Segment Start: RECORDS SHOWN

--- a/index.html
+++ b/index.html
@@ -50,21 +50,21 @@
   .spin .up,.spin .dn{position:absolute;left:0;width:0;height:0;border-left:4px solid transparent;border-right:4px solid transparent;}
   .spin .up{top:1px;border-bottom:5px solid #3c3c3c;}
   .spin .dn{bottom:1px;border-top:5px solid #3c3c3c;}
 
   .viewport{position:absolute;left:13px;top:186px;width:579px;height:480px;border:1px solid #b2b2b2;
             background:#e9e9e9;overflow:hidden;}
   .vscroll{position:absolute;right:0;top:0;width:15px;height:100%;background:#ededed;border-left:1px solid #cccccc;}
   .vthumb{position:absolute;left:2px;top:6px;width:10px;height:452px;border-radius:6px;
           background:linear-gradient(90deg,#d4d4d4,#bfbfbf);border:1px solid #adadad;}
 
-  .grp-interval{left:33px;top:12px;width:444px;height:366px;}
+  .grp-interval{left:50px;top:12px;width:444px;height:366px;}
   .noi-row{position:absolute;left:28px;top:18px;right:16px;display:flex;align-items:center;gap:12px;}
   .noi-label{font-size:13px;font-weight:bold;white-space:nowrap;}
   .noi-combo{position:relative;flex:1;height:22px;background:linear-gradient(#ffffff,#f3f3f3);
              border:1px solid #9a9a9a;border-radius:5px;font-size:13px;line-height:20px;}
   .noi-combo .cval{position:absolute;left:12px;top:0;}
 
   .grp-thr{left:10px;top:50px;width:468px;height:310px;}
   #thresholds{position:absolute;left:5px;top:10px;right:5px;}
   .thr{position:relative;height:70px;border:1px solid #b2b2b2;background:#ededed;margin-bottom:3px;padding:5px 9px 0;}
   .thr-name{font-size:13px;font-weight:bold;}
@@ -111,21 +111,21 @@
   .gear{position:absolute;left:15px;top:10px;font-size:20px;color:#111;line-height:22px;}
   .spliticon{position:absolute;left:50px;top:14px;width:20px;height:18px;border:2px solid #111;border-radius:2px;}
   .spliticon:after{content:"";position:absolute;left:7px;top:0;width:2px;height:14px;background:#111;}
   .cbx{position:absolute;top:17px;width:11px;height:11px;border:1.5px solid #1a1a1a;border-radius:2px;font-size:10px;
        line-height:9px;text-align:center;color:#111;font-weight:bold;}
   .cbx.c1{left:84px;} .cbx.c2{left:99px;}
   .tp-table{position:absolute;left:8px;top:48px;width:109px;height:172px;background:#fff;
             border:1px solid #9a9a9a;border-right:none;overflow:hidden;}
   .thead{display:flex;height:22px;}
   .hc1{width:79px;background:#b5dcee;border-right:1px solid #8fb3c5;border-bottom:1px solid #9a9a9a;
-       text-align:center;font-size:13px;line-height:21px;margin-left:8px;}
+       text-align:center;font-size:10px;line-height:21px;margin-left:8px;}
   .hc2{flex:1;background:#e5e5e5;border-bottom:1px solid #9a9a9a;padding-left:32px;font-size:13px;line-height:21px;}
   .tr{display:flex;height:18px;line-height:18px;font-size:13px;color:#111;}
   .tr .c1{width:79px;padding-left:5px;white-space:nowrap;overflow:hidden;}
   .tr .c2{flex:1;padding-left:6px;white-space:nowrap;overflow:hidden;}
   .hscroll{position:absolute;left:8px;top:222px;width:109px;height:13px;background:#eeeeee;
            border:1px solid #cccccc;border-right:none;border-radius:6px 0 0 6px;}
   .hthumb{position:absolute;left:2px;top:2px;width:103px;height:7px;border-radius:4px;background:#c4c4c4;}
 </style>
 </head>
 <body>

Segment End: RECORDS SHOWN
Segment Start: RECORDS SHOWN

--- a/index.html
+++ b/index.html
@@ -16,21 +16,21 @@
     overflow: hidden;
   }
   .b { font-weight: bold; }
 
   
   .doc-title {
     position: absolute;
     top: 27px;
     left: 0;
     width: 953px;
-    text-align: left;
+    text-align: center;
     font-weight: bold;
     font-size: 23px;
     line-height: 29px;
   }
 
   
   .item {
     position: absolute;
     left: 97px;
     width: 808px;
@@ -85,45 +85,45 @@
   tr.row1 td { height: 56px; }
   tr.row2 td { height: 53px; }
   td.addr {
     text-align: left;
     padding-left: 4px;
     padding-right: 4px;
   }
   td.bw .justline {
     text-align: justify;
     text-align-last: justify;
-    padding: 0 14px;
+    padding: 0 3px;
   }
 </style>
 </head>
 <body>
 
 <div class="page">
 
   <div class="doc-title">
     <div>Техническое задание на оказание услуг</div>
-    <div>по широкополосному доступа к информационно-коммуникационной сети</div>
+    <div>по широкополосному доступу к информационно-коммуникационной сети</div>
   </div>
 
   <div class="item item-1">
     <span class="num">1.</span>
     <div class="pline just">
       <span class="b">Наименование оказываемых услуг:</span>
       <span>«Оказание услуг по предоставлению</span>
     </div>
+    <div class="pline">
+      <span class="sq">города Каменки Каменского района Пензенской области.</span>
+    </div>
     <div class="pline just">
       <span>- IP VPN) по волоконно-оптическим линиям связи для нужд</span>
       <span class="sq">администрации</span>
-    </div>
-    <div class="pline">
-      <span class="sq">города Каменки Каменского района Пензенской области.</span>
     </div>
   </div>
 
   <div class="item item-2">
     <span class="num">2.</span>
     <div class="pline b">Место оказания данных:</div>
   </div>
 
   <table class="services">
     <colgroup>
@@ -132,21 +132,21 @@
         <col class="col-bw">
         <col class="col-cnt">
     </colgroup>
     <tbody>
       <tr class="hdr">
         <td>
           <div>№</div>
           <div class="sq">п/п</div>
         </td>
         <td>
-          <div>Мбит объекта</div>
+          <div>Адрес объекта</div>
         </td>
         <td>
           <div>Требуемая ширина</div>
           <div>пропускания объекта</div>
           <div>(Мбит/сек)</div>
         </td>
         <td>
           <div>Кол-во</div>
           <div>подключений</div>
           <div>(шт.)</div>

Segment End: RECORDS SHOWN
Segment Start: RECORDS SHOWN

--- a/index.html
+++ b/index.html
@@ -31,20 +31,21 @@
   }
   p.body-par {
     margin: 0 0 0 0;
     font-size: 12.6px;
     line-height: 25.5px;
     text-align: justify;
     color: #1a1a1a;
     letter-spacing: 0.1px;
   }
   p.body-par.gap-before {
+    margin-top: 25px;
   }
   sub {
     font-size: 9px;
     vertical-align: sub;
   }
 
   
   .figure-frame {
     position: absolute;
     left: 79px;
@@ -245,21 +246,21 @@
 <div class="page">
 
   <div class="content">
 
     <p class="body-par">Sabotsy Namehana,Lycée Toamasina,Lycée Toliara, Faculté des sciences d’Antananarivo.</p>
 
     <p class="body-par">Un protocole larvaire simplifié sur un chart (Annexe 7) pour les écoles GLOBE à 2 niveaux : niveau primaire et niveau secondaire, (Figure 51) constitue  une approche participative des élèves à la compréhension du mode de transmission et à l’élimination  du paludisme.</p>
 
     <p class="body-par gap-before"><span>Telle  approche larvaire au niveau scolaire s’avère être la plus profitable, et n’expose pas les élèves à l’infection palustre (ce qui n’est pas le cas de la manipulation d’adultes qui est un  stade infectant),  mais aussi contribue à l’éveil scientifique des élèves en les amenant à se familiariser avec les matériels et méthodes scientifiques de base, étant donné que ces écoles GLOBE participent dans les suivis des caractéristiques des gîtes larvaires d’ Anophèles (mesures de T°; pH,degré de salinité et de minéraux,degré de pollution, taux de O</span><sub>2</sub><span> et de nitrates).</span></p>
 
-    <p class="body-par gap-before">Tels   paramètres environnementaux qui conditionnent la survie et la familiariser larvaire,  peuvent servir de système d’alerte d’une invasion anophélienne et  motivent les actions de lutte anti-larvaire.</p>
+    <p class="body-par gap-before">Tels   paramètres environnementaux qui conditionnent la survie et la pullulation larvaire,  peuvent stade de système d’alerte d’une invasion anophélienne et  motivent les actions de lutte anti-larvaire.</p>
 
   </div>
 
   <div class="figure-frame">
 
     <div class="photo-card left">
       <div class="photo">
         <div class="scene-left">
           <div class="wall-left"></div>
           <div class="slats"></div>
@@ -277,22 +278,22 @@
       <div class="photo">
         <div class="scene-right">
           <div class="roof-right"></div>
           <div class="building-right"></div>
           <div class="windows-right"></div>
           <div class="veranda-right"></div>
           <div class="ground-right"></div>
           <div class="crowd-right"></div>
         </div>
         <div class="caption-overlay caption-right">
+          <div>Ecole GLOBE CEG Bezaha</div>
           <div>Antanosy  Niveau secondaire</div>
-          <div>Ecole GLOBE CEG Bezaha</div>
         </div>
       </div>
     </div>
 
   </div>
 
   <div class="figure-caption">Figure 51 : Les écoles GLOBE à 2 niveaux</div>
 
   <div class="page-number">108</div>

Segment End: RECORDS SHOWN

If a line in the records above contains the word "Каменки", copy it.

__COMPLETED TASK__:
+      <span class="sq">города Каменки Каменского района Пензенской области.</span>
-      <span class="sq">города Каменки Каменского района Пензенской области.</span>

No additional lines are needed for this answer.